*PROBLEM DESCRIPTION*: Would you return the lines between the one holding "[157,262,219,280] 免费麻豆 ->" and the one holding "[32,559,126,578] hlwe10.com ->", inclusive, and only those, exactly as they stand in the listing below?

*RECORDS PROVIDED*:
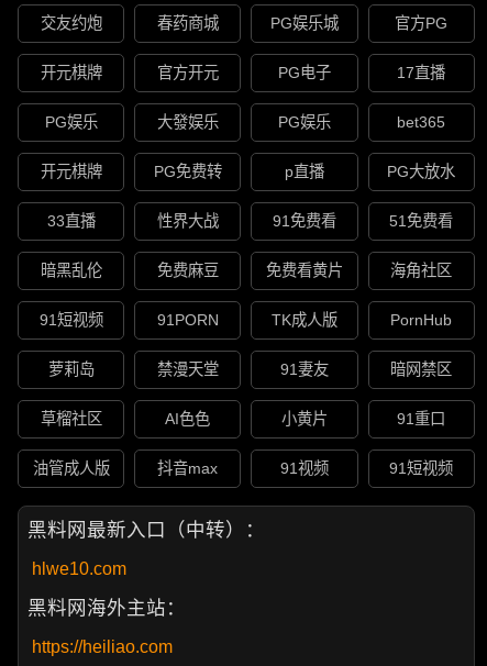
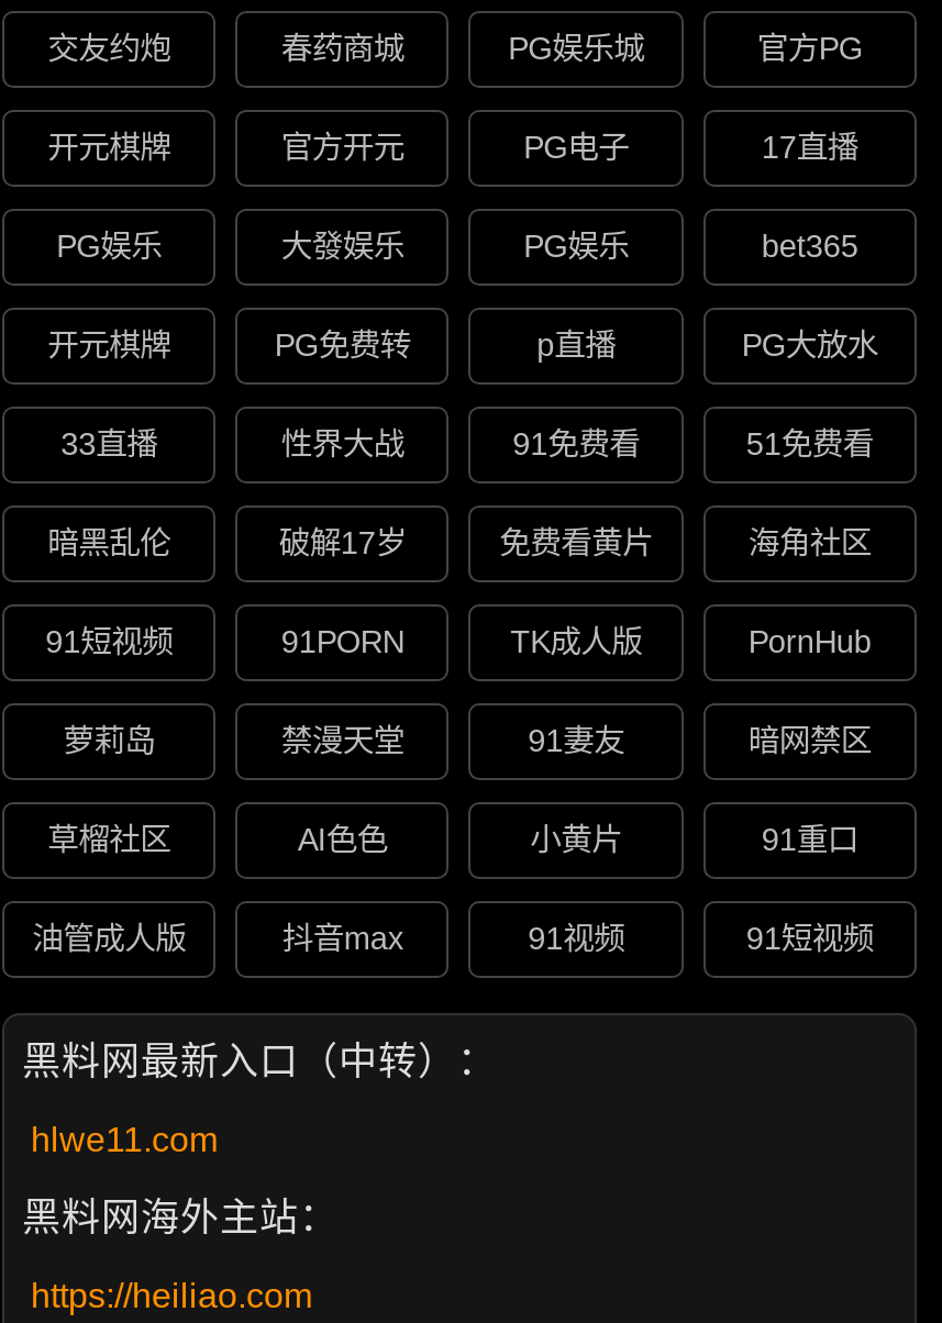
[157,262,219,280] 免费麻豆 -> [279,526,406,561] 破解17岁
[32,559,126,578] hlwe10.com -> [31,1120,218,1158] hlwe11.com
---
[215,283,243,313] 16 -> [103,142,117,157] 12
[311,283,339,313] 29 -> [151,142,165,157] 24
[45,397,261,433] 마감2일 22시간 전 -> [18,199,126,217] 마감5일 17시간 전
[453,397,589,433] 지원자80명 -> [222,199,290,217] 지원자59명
...
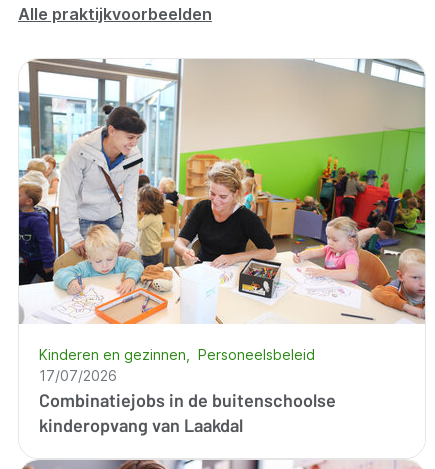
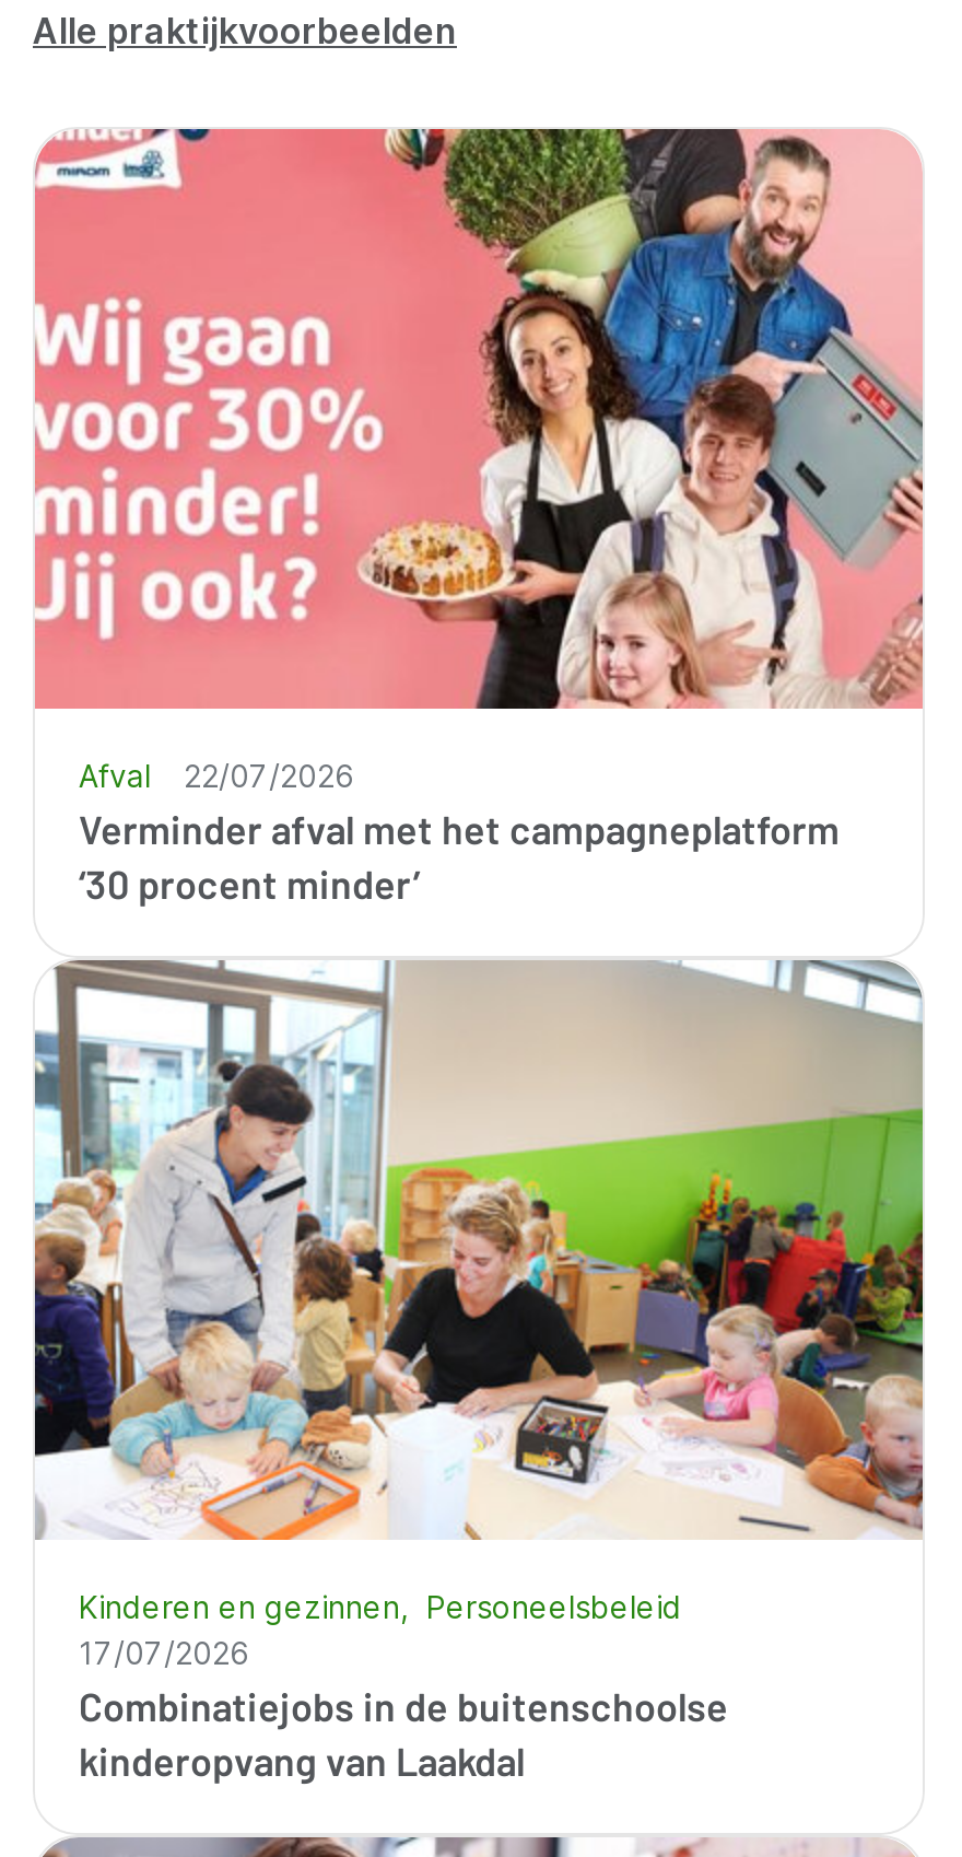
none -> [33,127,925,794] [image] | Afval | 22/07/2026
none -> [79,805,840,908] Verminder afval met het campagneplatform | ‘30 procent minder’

*RESULT OF THE EXERCISE*:
[157,262,219,280] 免费麻豆 -> [279,526,406,561] 破解17岁
[32,559,126,578] hlwe10.com -> [31,1120,218,1158] hlwe11.com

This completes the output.